Randox is a world leading provider of multi-analyte, true third party controls designed to help streamline QC in even the most demanding laboratories. Our unique combination of analytes enables complete test menu consolidation and will ultimately reduce costs without compromising on quality or performance. The use of fewer controls will decrease the time spent preparing multiple controls, increase storage space and simplify QC procedures in any lab.
Many manufacturers ‘cut corners’ in an attempt to keep costs low, this can result in unrealistic values and ultimately controls that do not adequately cover the clinical range. The inclusion of analytes at clinically relevant concentrations in all Randox quality controls will eliminate the need to purchase additional low or high level controls at extra expense.
Product shelf-life and working stability are important considerations when choosing quality control material. Our lyophilised controls generally have a shelf life of up to 4 years from the date of manufacture while our liquid controls are stable for up to 2 years,
ensuring continuity of lot supply.
Each individual control will have its own reconstituted or open vial stability claims and some parameters will have limitations, but we pride ourselves by not trying to mislead customers with false claims. The extended reconstituted and open vial stability of many Randox controls will help laboratories to minimise waste and ultimately, reduce costs.
Our complete range of true third party controls is designed to provide unbiased performance assessment across a wide range of instruments and methods. By this we mean that our material has not been manufactured in line with, or optimised for use with any particular reagent, method or instrument and is designed to be compatible for use on any analyser. Also, when assigning targets and ranges, Randox uses totally independent laboratories, resulting in genuinely independent, multi-method and multi-analyser data.

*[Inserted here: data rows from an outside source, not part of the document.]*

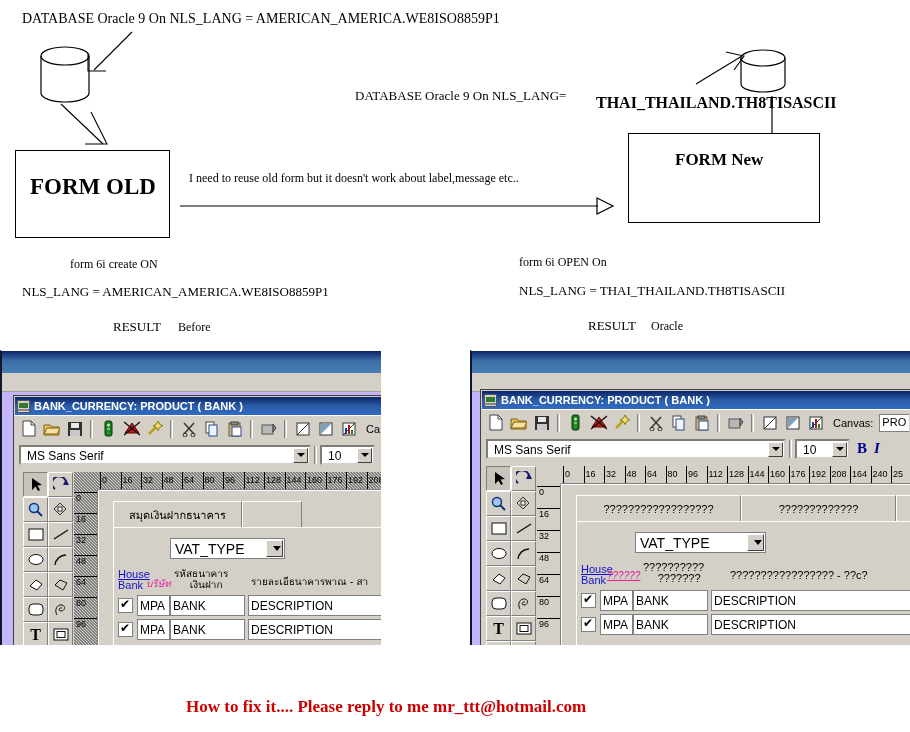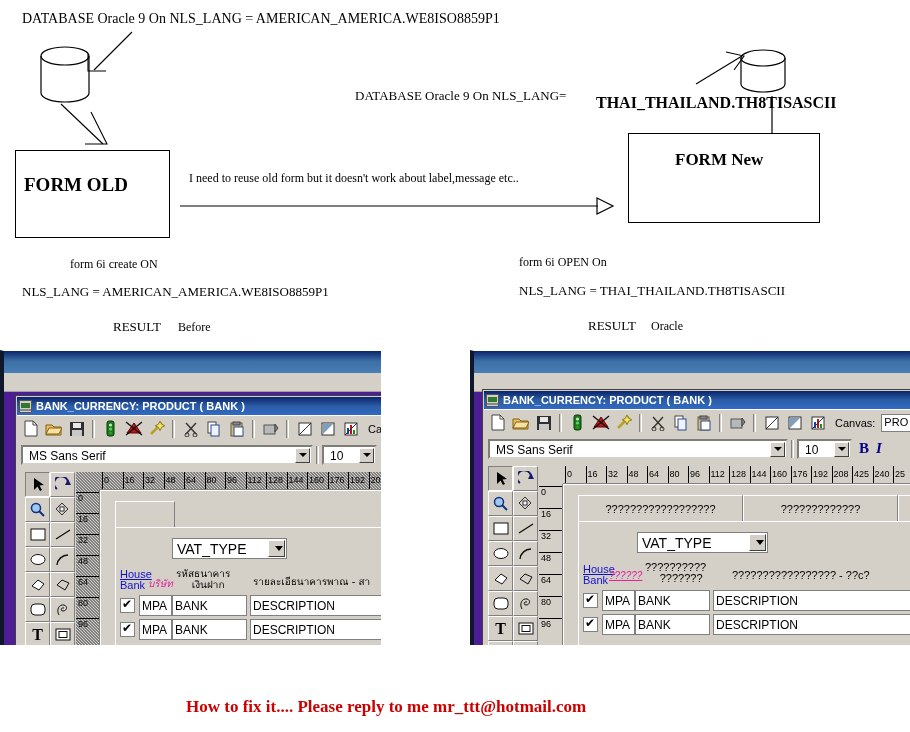--- a/index.html
+++ b/index.html
@@ -204,7 +204,7 @@
 </svg>
 
 <div class="formbox" style="left:15px; top:150px; width:155px; height:88px;">
-  <span style="left:8px; top:23px; font-size:19px; font-weight:bold;">FORM OLD</span>
+  <span style="left:14px; top:23px; font-size:23px; font-weight:bold;">FORM OLD</span>
 </div>
 
 <div class="abs serif" style="left:189px; top:171px; font-size:12px;">I need to reuse old form but it doesn't work about label,message etc..</div>

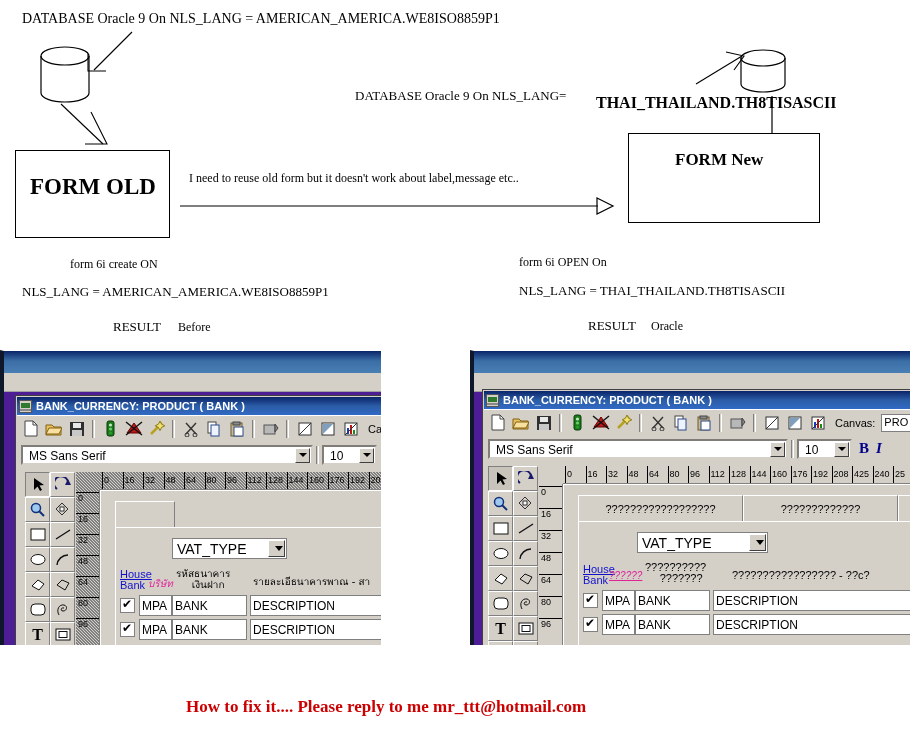--- a/index.html
+++ b/index.html
@@ -22,8 +22,8 @@
 
   
   .win {
-    position:absolute; background:#4c1d95;
-    border-left:4px solid #0f172a; border-top:1px solid #ffffff;
+    position:absolute; background:#c4b5fd;
+    border-left:2px solid #0f172a; border-top:1px solid #ffffff;
     overflow:hidden;
     font-family:"Liberation Sans", sans-serif;
   }

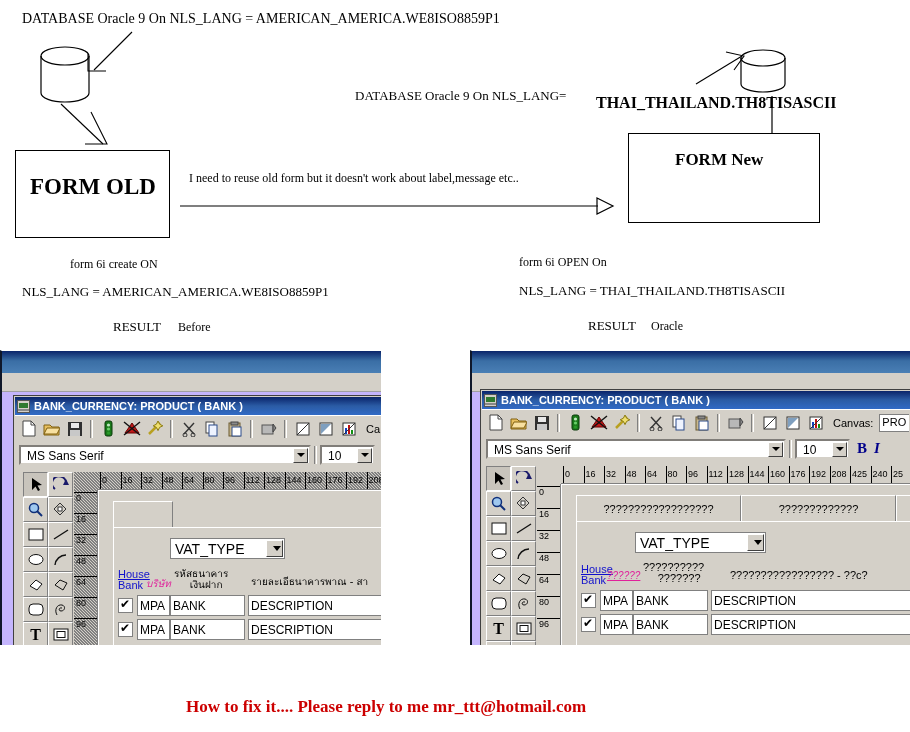--- a/index.html
+++ b/index.html
@@ -782,7 +782,7 @@
         <div class="rh-tick" style="left: 268.5px;"></div>
         <div class="rh-num" style="left: 270.5px;">208</div>
         <div class="rh-tick" style="left: 289px;"></div>
-        <div class="rh-num" style="left: 291px;">425</div>
+        <div class="rh-num" style="left: 291px;">164</div>
         <div class="rh-tick" style="left: 309.5px;"></div>
         <div class="rh-num" style="left: 311.5px;">240</div>
         <div class="rh-tick" style="left: 330px;"></div>

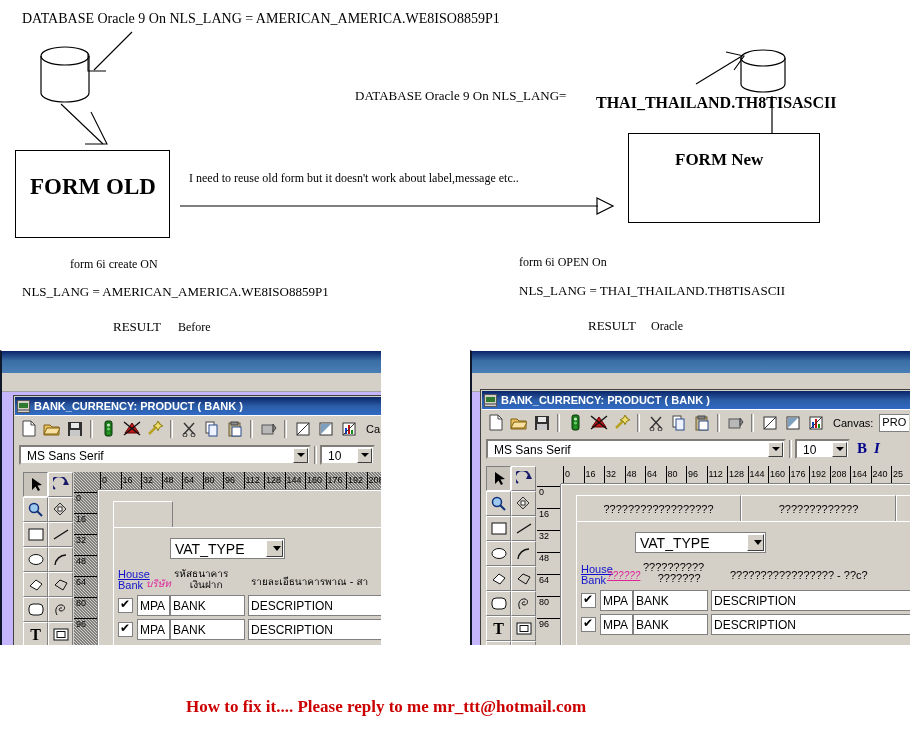--- a/index.html
+++ b/index.html
@@ -499,6 +499,7 @@
     <div class="canvas" style="left:84px; top:94px; width:285px; height:157px;">
 
       <div class="tabstrip" style="left:14px; top:10px;">
+        <span class="tab thai" style="width:129px;">สมุดเงินฝากธนาคาร</span>
         <span class="tab thai" style="width:60px;"></span>
       </div>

Instrument and reagent manufacturers often directly assign their own control values, meaning very few sets of results are used over very few reagent batches. The resulting target values are therefore not as accurate as an assayed control ought to be.
Traceability refers to the property of a measured result or calibrator value to be related or traced back to a reference measurement procedure or reference material through a series of measurements with known uncertainties.
The values assigned to both calibrators and control materials are required by the European Parliament and council directive 98/79/EC on in vitro diagnostic medical devices to be traceable to a recognised reference material or reference measurement procedure of higher order e.g. SI units.
The European standards EN/ISO 17511 and EN/ISO 18153 on traceability have set guidelines for diagnostic manufacturers to follow when assigning calibrator values and establishing traceability.
The adjacent traceability pathway has been established with reference to standards ISO17511 and ISO18153 and has been followed to establish traceability for Randox calibrators allowing patient results to be traced back to the source.